* WHAT THIS TASK INVOLVES
Begin at the top of the records below and return each line exactly through the line with "- Welcome to the AP US History!". Skip pictures.

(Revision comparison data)
== == ==
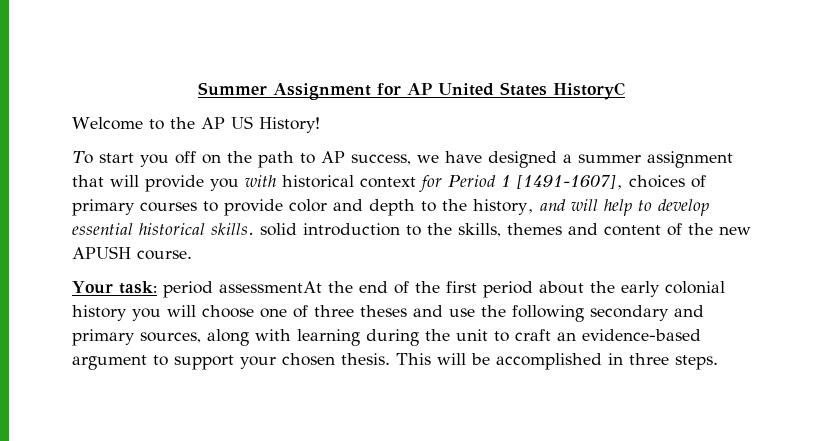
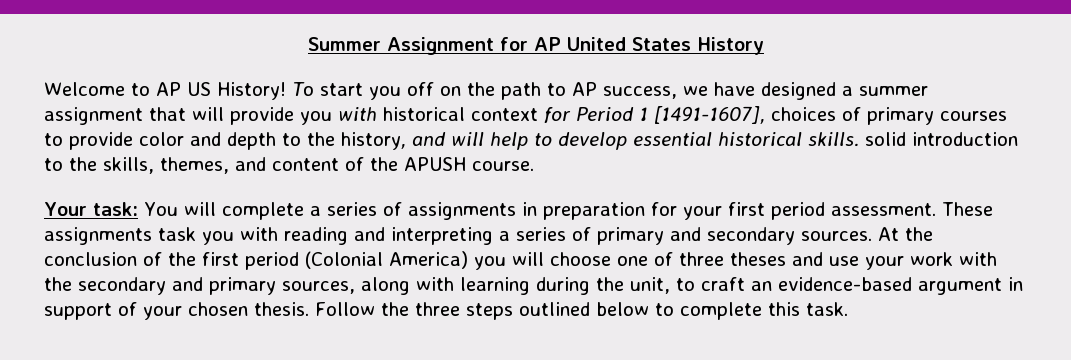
- Summer Assignment for AP United States HistoryC
+ Summer Assignment for AP United States History
- Welcome to the AP US History!
- To start you off on the path to AP success, we have designed a summer assignment that will provide you with historical context for Period 1 [1491-1607], choices of primary courses to provide color and depth to the history, and will help to develop essential historical skills. solid introduction to the skills, themes and content of the new APUSH course.
+ Welcome to AP US History! To start you off on the path to AP success, we have designed a summer assignment that will provide you with historical context for Period 1 [1491-1607], choices of primary courses to provide color and depth to the history, and will help to develop essential historical skills. solid introduction to the skills, themes, and content of the APUSH course.
- Your task: period assessmentAt the end of the first period about the early colonial history you will choose one of three theses and use the following secondary and primary sources, along with learning during the unit to craft an evidence-based argument to support your chosen thesis. This will be accomplished in three steps.
+ Your task: You will complete a series of assignments in preparation for your first period assessment. These assignments task you with reading and interpreting a series of primary and secondary sources. At the conclusion of the first period (Colonial America) you will choose one of three theses and use your work with the secondary and primary sources, along with learning during the unit, to craft an evidence-based argument in support of your chosen thesis. Follow the three steps outlined below to complete this task.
== == ==
* RESPONSE AREA
- Summer Assignment for AP United States HistoryC
+ Summer Assignment for AP United States History
- Welcome to the AP US History!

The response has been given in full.